Paquet budgétaire : des avancées importantes, et encore beaucoup de chemin à parcourir
Le Parlement européen a adopté le 16 décembre le budget pluriannuel de l’UE, l’accord interinstitutionnel qui entérine des avancées à venir, notamment pour les ressources propres et la conditionnalité « Etat de droit ». Ce paquet budgétaire est accompagné d’une résolution du Parlement qui évoque notamment les conclusions du Conseil européen des 10 et 11 décembre. Ces votes clôturent le processus de négociation engagé depuis de longs mois, et ouvrent un nouveau chapitre budgétaire où tout reste à faire.
C’est la première fois que le groupe Verts-ALE soutient le cadre financier pluriannuel. Notre travail a permis d’obtenir de nombreuses avancées, notamment pour le climat et la biodiversité, avec des objectifs chiffrés pour l’un et l’autre : 30% de dépenses pour le climat, dès maintenant ; et progressivement arriver à 10% de dépenses pour la biodiversité .
Surtout, pour la première fois, l’Union européenne a décidé d’un endettement commun, pour financer le plan de relance de 750 milliards d’euros. C’est un acte de solidarité extrêmement important au sein de l’Union européenne. « De chacun selon ses moyens à chacun selon ses besoins »
Ce paquet est aussi la démonstration que la volonté politique peut permettre d’écarter les absurdes règles austéritaires et le mécanisme néfaste du semestre européen.
Et enfin, les institutions européennes ont adopté un mécanisme pour conditionner le versement des fonds européens au respect de l’Etat de droit. Ce mécanisme est imparfait, mais c’est outil un outil au service de la démocratie et de la protection du budget européen, parfois indûment accaparé par des oligarques.
Malheureusement, ce budget et ce plan de relance ont beau être historiques, ils sont insuffisants.
Les montants finalement trouvés ne sont pas à la hauteur, et d’autant moins maintenant que la deuxième vague épidémique frappe l’Europe et qu’on sait qu’il y en aura d’autres. Avec un CFP de seulement 1 074 milliards d’euros (auxquels s’ajoutent 12 milliards de « top-ups » arrachées par le Parlement), et un plan de relance 750 milliards d’euros, dont seulement 390 en subventions, les Etats membres ont joué petit bras. Le Parlement demandait un total d’au moins 3 324 milliards (budget pluriannuel + plan de relance).
Ce sont les Etats membres qui se sont montrés réticents à des montants plus élevés.
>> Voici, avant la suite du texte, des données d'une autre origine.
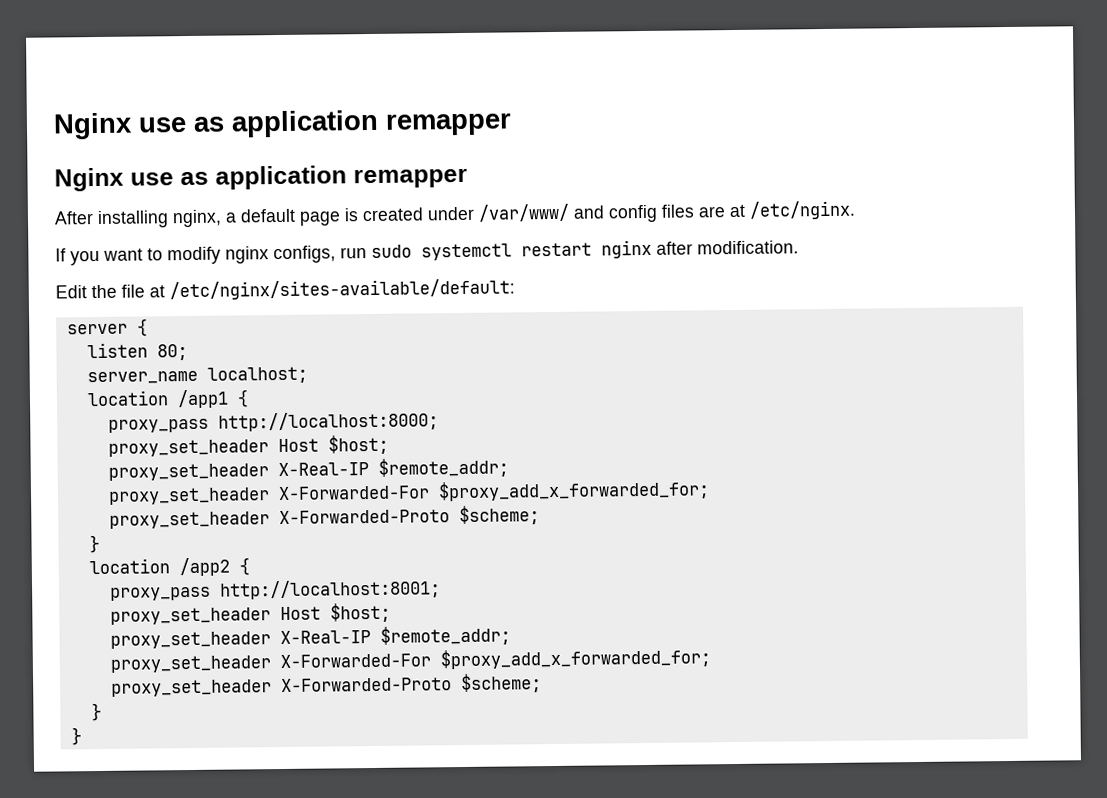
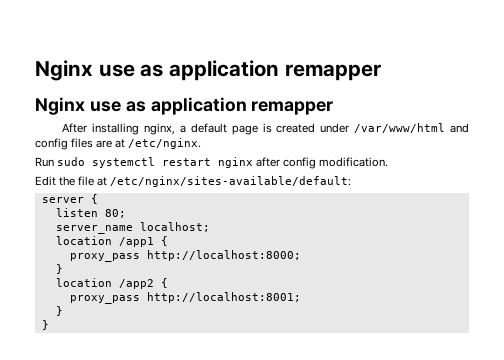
- After installing nginx, a default page is created under /var/www/ and config files are at /etc/nginx.
+ After installing nginx, a default page is created under /var/www/html and config files are at /etc/nginx.
- If you want to modify nginx configs, run sudo systemctl restart nginx after modification.
+ Run sudo systemctl restart nginx after config modification.
  proxy_pass http://localhost:8000;
- proxy_set_header Host $host;
- proxy_set_header X-Real-IP $remote_addr;
- proxy_set_header X-Forwarded-For $proxy_add_x_forwarded_for;
- proxy_set_header X-Forwarded-Proto $scheme;
  proxy_pass http://localhost:8001;
- proxy_set_header Host $host;
- proxy_set_header X-Real-IP $remote_addr;
- proxy_set_header X-Forwarded-For $proxy_add_x_forwarded_for;
- proxy_set_header X-Forwarded-Proto $scheme;

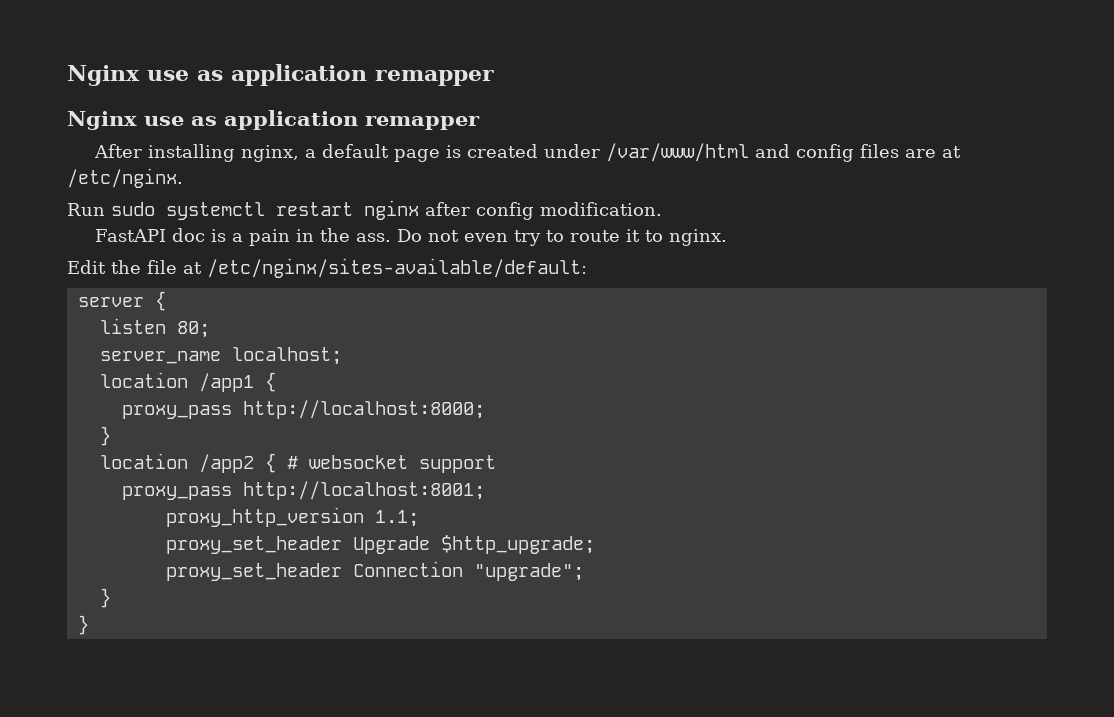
+ FastAPI doc is a pain in the ass. Do not even try to route it to nginx.
- location /app2 {
+ location /app2 { # websocket support
+ proxy_http_version 1.1;
+ proxy_set_header Upgrade $http_upgrade;
+ proxy_set_header Connection "upgrade";

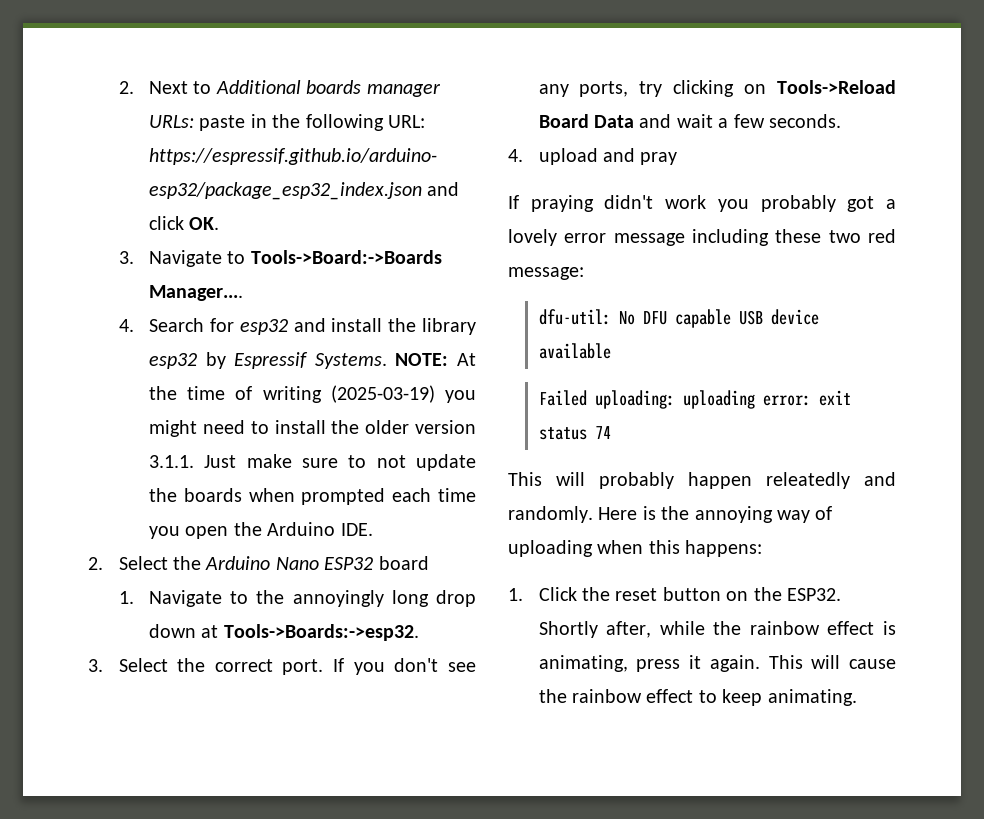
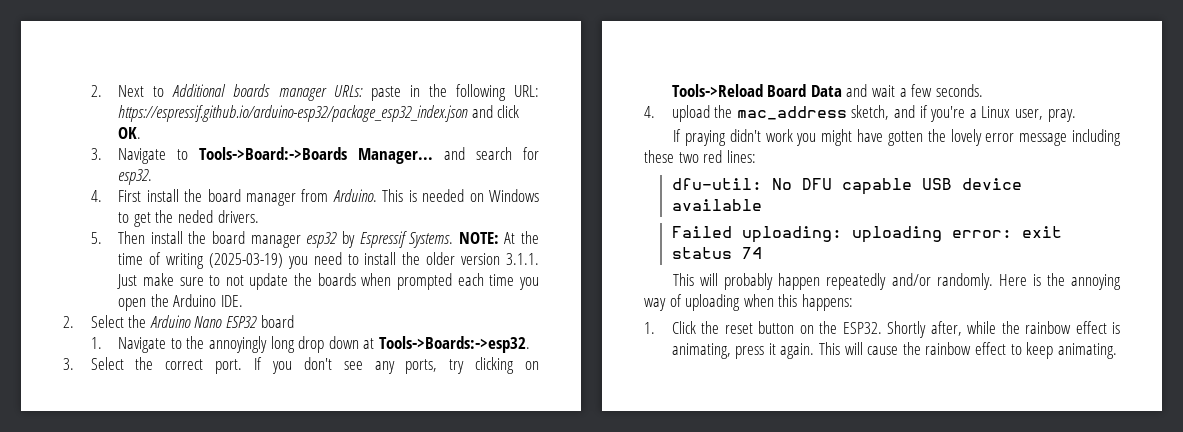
- 3. Navigate to Tools->Board:->Boards Manager....
- 4. Search for esp32 and install the library esp32 by Espressif Systems.
+ 3. Navigate to Tools->Board:->Boards Manager... and search for esp32.
+ 4. First install the board manager from Arduino. This is needed on Windows to get the neded drivers.
+ 5. Then install the board manager esp32 by Espressif Systems.
- NOTE: At the time of writing (2025-03-19) you might need to install the older version 3.1.1. Just make sure to not update the boards when prompted each time you open the Arduino IDE.
+ NOTE: At the time of writing (2025-03-19) you need to install the older version 3.1.1. Just make sure to not update the boards when prompted each time you open the Arduino IDE.
- 4. upload and pray
+ 4. upload the mac_address sketch, and if you're a Linux user, pray.
- If praying didn't work you probably got a lovely error message including these two red message:
+ If praying didn't work you might have gotten the lovely error message including these two red lines:
- This will probably happen releatedly and randomly.
+ This will probably happen repeatedly and/or randomly.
Alors que l’Europe aurait pu être à la hauteur, ces sont les Etats-nations qui ont freiné la solidarité et de plus grandes avancées.
Car les Etats ont aussi fait obstacle à l’ambition du Parlement en ce qui concerne les ressources propres. Les ressources propres permettent de déployer une fiscalité juste, au service du projet européen. De nouvelles ressources propres viendront pénaliser les pollueurs et ceux qui échappent à l’impôt : taxe carbone aux frontières, taxe sur les plastiques, taxe sur les services numériques, et taxe sue les transactions financières. La création de nouvelles ressources propres est donc une bonne nouvelle, mais le calendrier est peu ambitieux, et de nombreuses questions restent en suspens. Ces nouvelles ressources propres devront pouvoir couvrir le remboursement du plan de relance, mais les Etats ont refusé de s’engager plus avant, reportant les discussions.
C’est particulièrement flagrant dans le cas de la taxe sur les transactions financières (TTF). Selon une étude de la Commission, la TTF pourrait rapport jusqu’à 57 milliards d’euros par an à l’Union européenne ! Presque 40% du budget annuel de l’UE. Or, le débat est renvoyé à la coopération renforcée, prenant le risque d’une TTF étriquée, entre peu d’Etats, sur une assiette étroite, qui ne rapporterait que 3 milliards par un, autrement dit une misère.
Certains Etats tiennent un double-discours : on proclame dans les médias qu’il faut plus de solidarité européenne, mais on œuvre en coulisse pour limiter et retarder cette solidarité. C’est le cas de la France, qui défend en réalité une TTF aux petits bras.
La somme de ces forfaitures fait du Conseil le poids mort de l’Union : sur la question des montants budgétaires, sur la fiscalité juste, mais aussi sur la lutte contre l’évasion fiscale, le verdissement des politiques européennes, ce sont toujours les Etats qui bloquent ou qui freinent, et ne fait des concessions finalement que sous la pression du Parlement. Le Parlement, seule institution européenne élue au suffrage universel direct, devra continuer à batailler pour que les promesses obtenues soient mises en œuvre.
Pour la solidarité, pour une fiscalité juste, pour le verdissement de l’UE, tout reste à faire.